А бабушка, с которой вы жили, она что-нибудь вспоминали о папе?
– А я ее не знала. Она меня отправила в детский дом, и все. Я ее больше не видела. Это я у
бабушкиной сестры воспитывалась. А та бабушка старше была, и меня ей не отдали. Ее
там в подвал куда-то спустили. Я там была перед самой войной, 1940-й или в 1941 году
меня вот эти тетки как-то привозили туда, одна ехала в командировку. И меня, видимо.

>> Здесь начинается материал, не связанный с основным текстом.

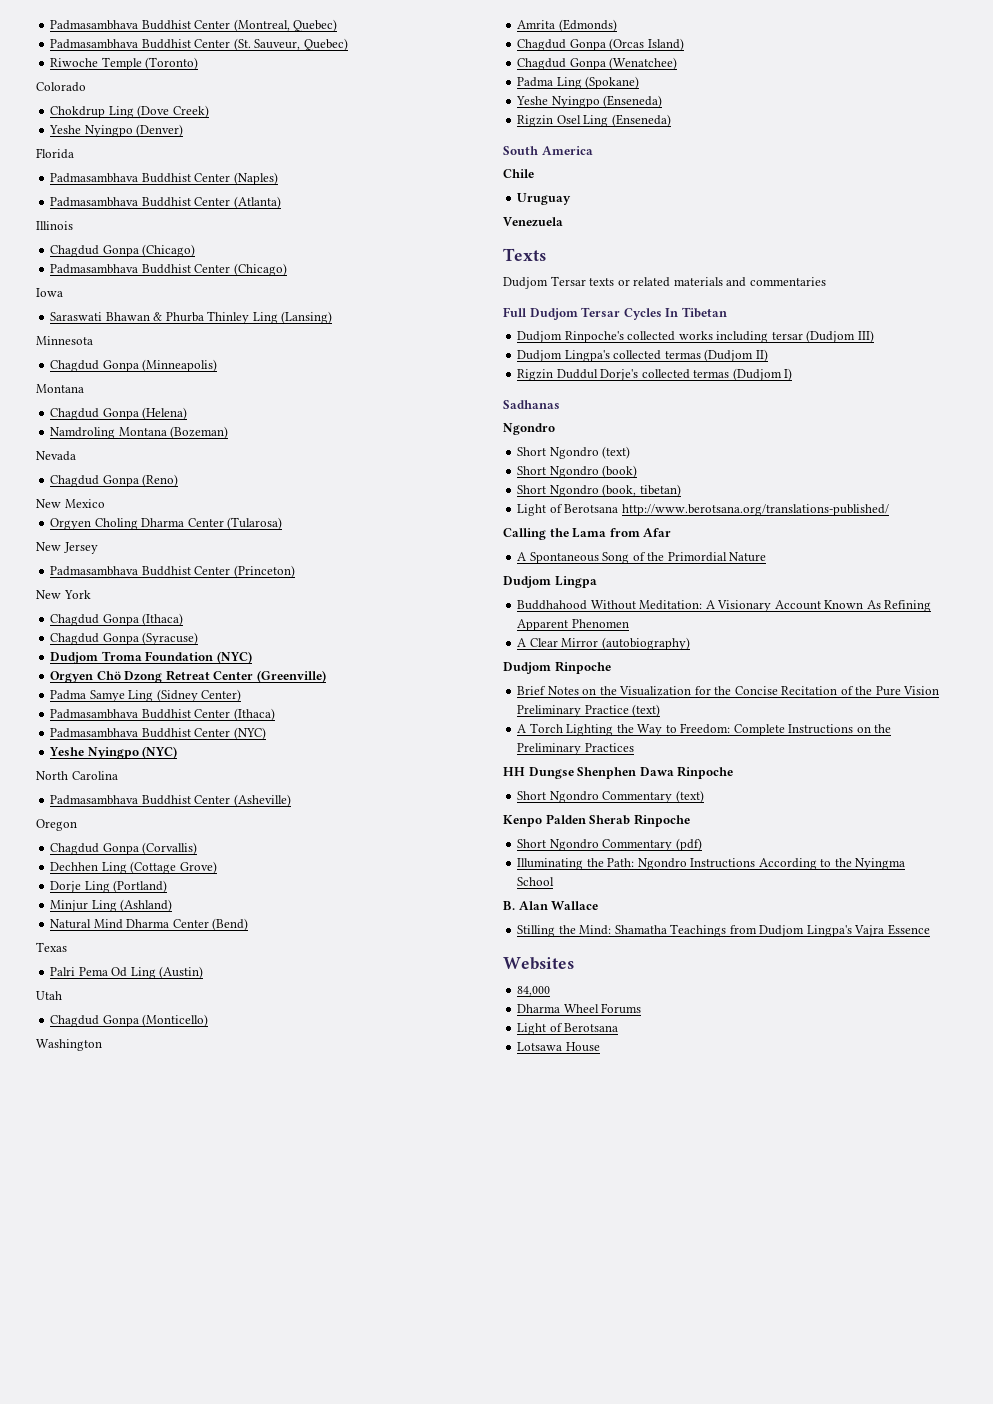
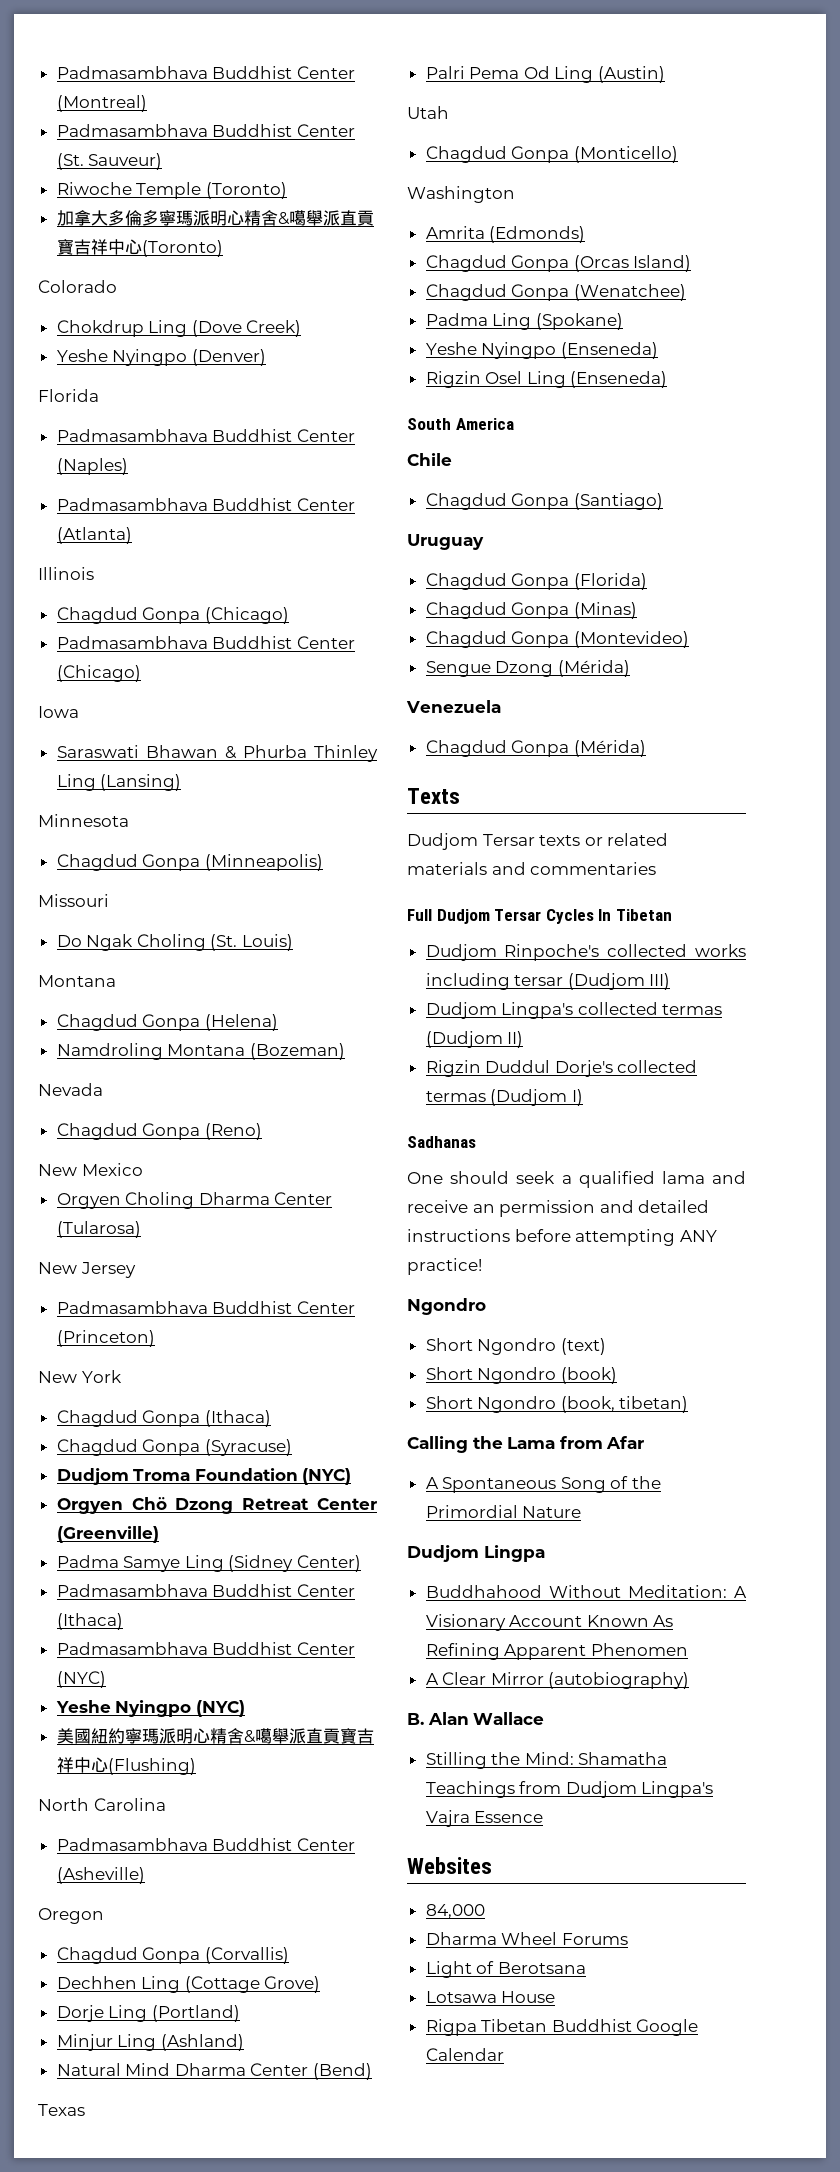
[50,19,338,32] Padmasambhava Buddhist Center (Montreal, Quebec) -> [56,66,355,79] [56,95,147,112] Padmasambhava Buddhist Center (Montreal)
[254,38,348,51] Sauveur, Quebec) -> [88,153,163,170] Sauveur)
(199, 63) none -> [56,210,374,226] [56,239,223,257] // 加拿大多倫多寧瑪派明心精舍&噶舉派直貢寶吉祥中心(Toronto)
(218, 365) none -> [38,894,109,907] [56,934,294,951] // Missouri // Do Ngak Choling (St. Louis)
(178, 752) none -> [56,1728,374,1744] [56,1757,196,1775] // 美國紐約寧瑪派明心精舍&噶舉派直貢寶吉祥中心(Flushing)
[517,193,572,205] [503,217,563,227] Uruguay // Venezuela -> [425,493,663,510] [407,534,484,550] [425,573,647,590] [425,602,637,619] [425,631,689,648] [425,660,630,677] [406,700,501,713] [425,740,646,757] Chagdud Gonpa (Santiago) // Uruguay // Chagdud Gonpa (Florida) // Chagdud Gonpa (Minas) // Chagdud Gonpa (Montevideo) // Sengue Dzong (Mérida) // Venezuela // Chagdud Gonpa (Mérida)
(560, 404) none -> [407,1171,746,1188] [407,1200,710,1217] [407,1229,717,1246] [407,1258,482,1275] // One should seek a qualified lama and receive an permission and detailed instructions before attempting ANY practice!
[517,504,889,516] // Light of Berotsana http://www.berotsana.org/translations-published/ -> (689, 1404) none
[503,661,611,674] [517,686,940,696] [517,704,661,717] [517,723,892,736] [517,743,634,755] [503,766,734,779] [517,790,704,803] [503,814,690,827] [517,838,702,851] [517,858,906,870] [517,877,555,886] // Dudjom Rinpoche // Brief Notes on the Visualization for the Concise Recitation of the Pure Vision Preliminary Practice (text) // A Torch Lighting the Way to Freedom: Complete Instructions on the Preliminary Practices // HH Dungse Shenphen Dawa Rinpoche // Short Ngondro Commentary (text) // Kenpo Palden Sherab Rinpoche // Short Ngondro Commentary (pdf) // Illuminating the Path: Ngondro Instructions According to the Nyingma School -> (690, 1680) none
(600, 1047) none -> [425,2019,699,2036] [425,2048,504,2061] // Rigpa Tibetan Buddhist Google Calendar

Бабушка попросила, или как, не знаю, вот я так была удивлена, и боялась. Меня за руку
ведут. А там вниз по лесенке, как сейчас вот тут у нас, такой подвал. Потом темно-темно,
по лесенке. Потом какие-то доски настелены, потом комната такая. Помню, сундук у
бабушки стоял, стол, керосинка и кровать. Я была тогда в 1940 или 1941. Ну еще брат
был, значит, наверно, 1940 год был скорее всего. Потому что в 1941 Генку взяли в армию,
и он под Москвой в танке сгорел. Он на 17 лет меня старше был. Но это не отца сын, а он
его усыновил. Он тоже Мартинелли Геннадий Арвидович. И все, больше я ничего не
знаю. Во время войны она умерла.
Бабушкина сестра, которая вас воспитывала, что-нибудь рассказывала о маме, о папе?
– Нет. Не рассказывала. Она. Собственно-то говоря и не знала, она жила совсем отдельно.
Папа с мамой в Москве жили, а они-то жили в Могилевской или где-то там.
А маму вы просили рассказать о папе? Кто был папа, каким он был?
– Я бы сейчас с удовольствием ее расспросила, а тогда-то я как-то. мне было, знаете… Но
она сама, другой раз, что-нибудь рассказывала. Да она особо и не рассказывала. Потому
что я еще была в таком возрасте. Мама умерла, мне было 24 или 26 лет. Я бы сейчас бы ее
расспросила, действительно, как? Что? Чего? Тогда меня это не очень интересовало. У
меня свои заботы тогда были ребенок и все такое. Вот так.
То есть не было случаев, чтобы кто-то что-нибудь нехорошее говорил о маме или о папе?
– Нет. Нет.
Никто не вспоминал?
– Кому вспоминать? Никто не знал ни мою мать, ни … Вот единственное, когда мы
эвакуированными были. Маму с работы выгоняли. Она, по-моему, бухгалтером
устроилась в одном месте. Ее сразу выгнали, так как она жена врага народа. И работать ей
не давали. Вот единственное, что было. Но по документам так. А так – ничего не было.